Before I set up rotation, I need to stop the immediate bleeding. I can't just delete the file because the application has it open and the space won't be reclaimed until the file handle is closed. Let me truncate it instead.

ls -lh /var/log/app/api.log

28GB, last modified 2 seconds ago. Still being written to. Let me truncate it.

sudo truncate -s 0 /var/log/app/api.log

Wait — before I do that, let me grab the last 1000 lines in case we need them for recent debugging.

sudo tail -1000 /var/log/app/api.log > /tmp/api-log-tail.txt
sudo truncate -s 0 /var/log/app/api.log

Now let me verify the space was reclaimed.

df -h /

Down to 31%. Good. The truncate works because we're zeroing the same inode — the application's file handle is still valid. If I had done rm followed by touch, the old file would still consume space (held open by the process) and the app would need to be restarted to switch to the new file.

Mental Model: Truncate vs Delete for Open Files

truncate zeros the file in place (same inode). The process keeps writing to the same file descriptor and space is immediately freed. rm removes the directory entry but the disk space isn't freed until the process closes the file handle. You can find these "deleted but open" files with lsof +L1. Always truncate active log files, never delete them.

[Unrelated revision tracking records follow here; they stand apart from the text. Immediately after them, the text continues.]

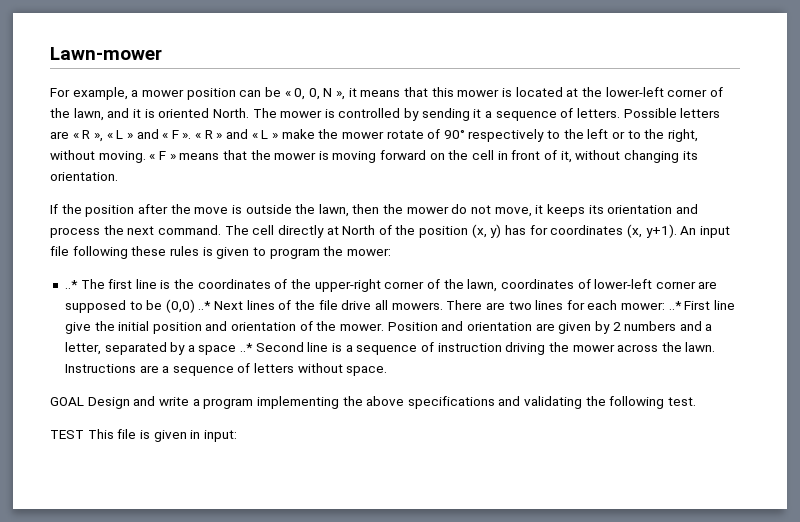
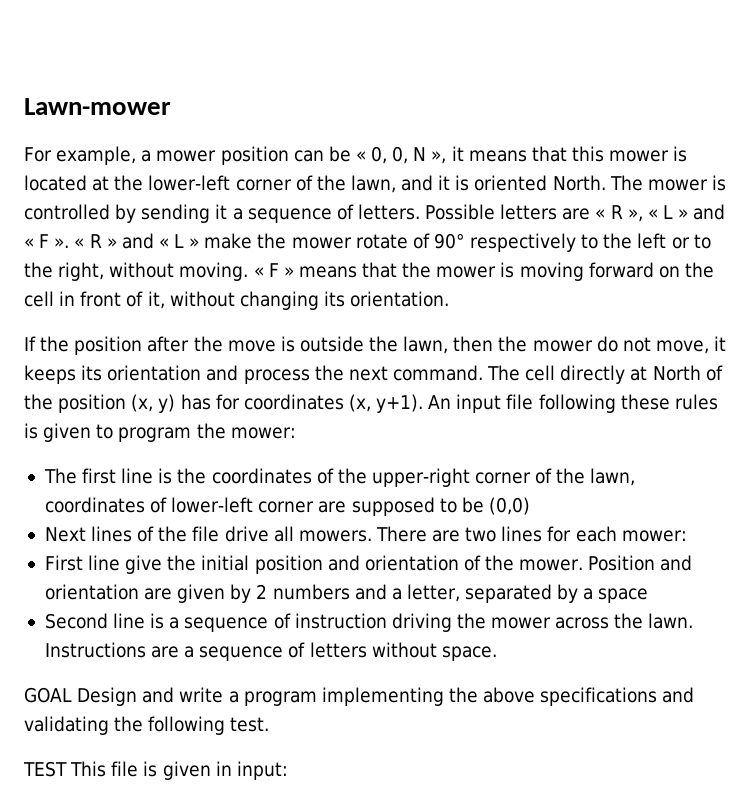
[64,280,78,289] ..* -> (296, 433) none
[198,301,212,310] ..* -> (530, 506) //
[668,301,682,310] ..* -> (687, 536) //
[240,343,254,352] ..* -> (649, 595) //

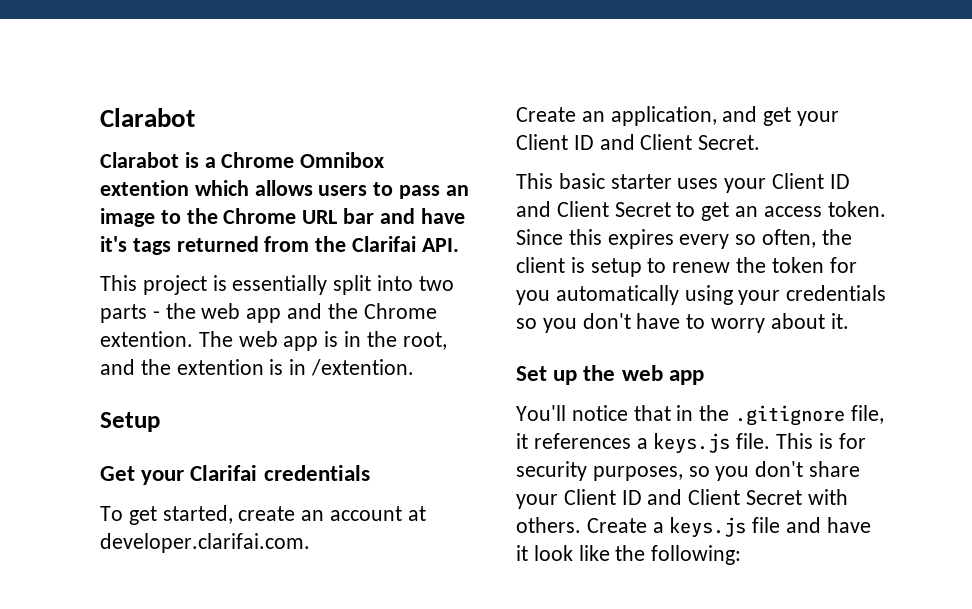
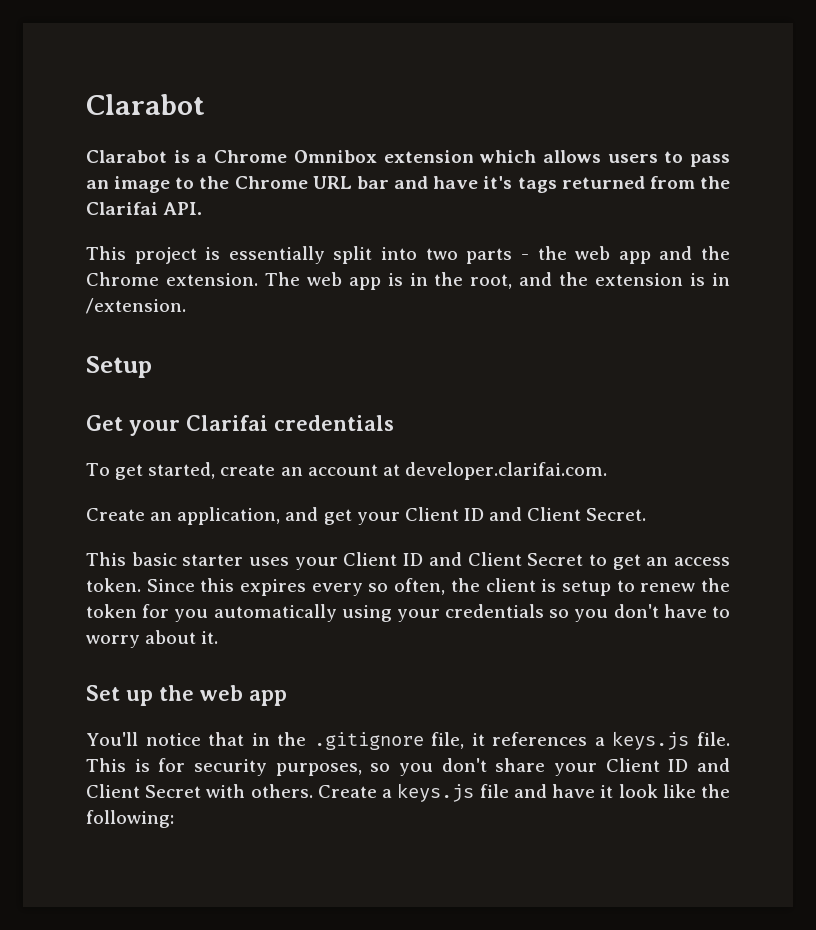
[100,180,189,196] extention -> [383,150,474,163] extension
[100,331,193,347] extention. -> [165,273,258,286] extension.
[176,359,415,376] extention is in /extention. -> [595,273,730,286] [86,298,186,314] extension is in /extension.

Now let me set up proper rotation so this doesn't happen again.

cat <<'EOF' | sudo tee /etc/logrotate.d/api-app
/var/log/app/api.log {
    daily
    rotate 7
    compress
    delaycompress
    missingok
    notifempty
    copytruncate
    maxsize 500M
}
EOF

I'm using copytruncate instead of the default rotate behavior because the application doesn't handle SIGHUP for log reopening. copytruncate copies the file, then truncates the original — so the app's file handle stays valid. There's a tiny window where a few lines might be lost during the copy-truncate, but for application logs, that's acceptable.

Actually, let me check — does this app support SIGHUP for log rotation?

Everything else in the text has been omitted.